ACTIVITY
If a line of the data below contains the string "order", count it, then state the total alone.

RECORD SET
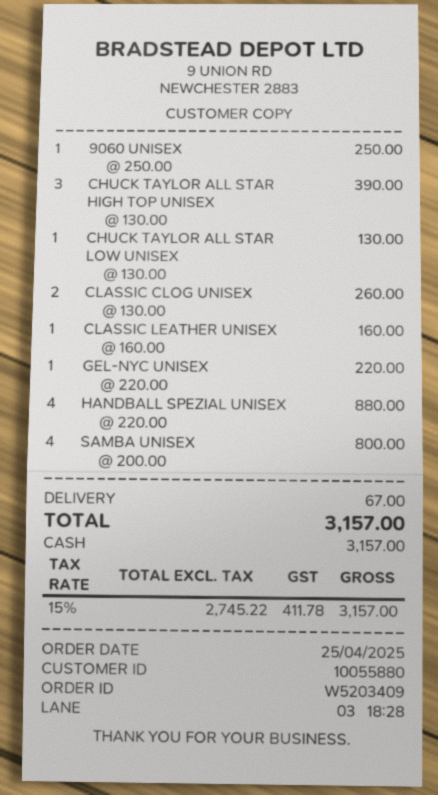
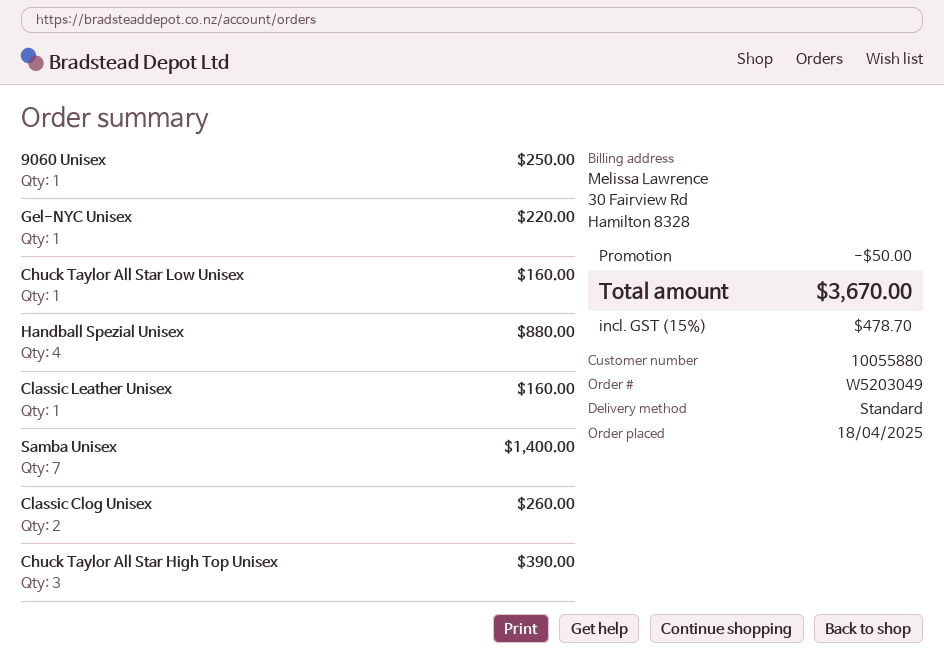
order number: W5203409 -> W5203049
order date: 2025-04-25 -> 2025-04-18
CHUCK TAYLOR ALL STAR LOW UNISEX: 1 for 130.00 -> 1 for 160.00
SAMBA UNISEX: 4 for 800.00 -> 7 for 1400.00
discount: none -> 50.00
shipping: 67.00 -> none
tax: 15% = 411.78 -> 15% = 478.70
total: 3157.00 -> 3670.00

ANSWER FOR THIS EXERCISE
2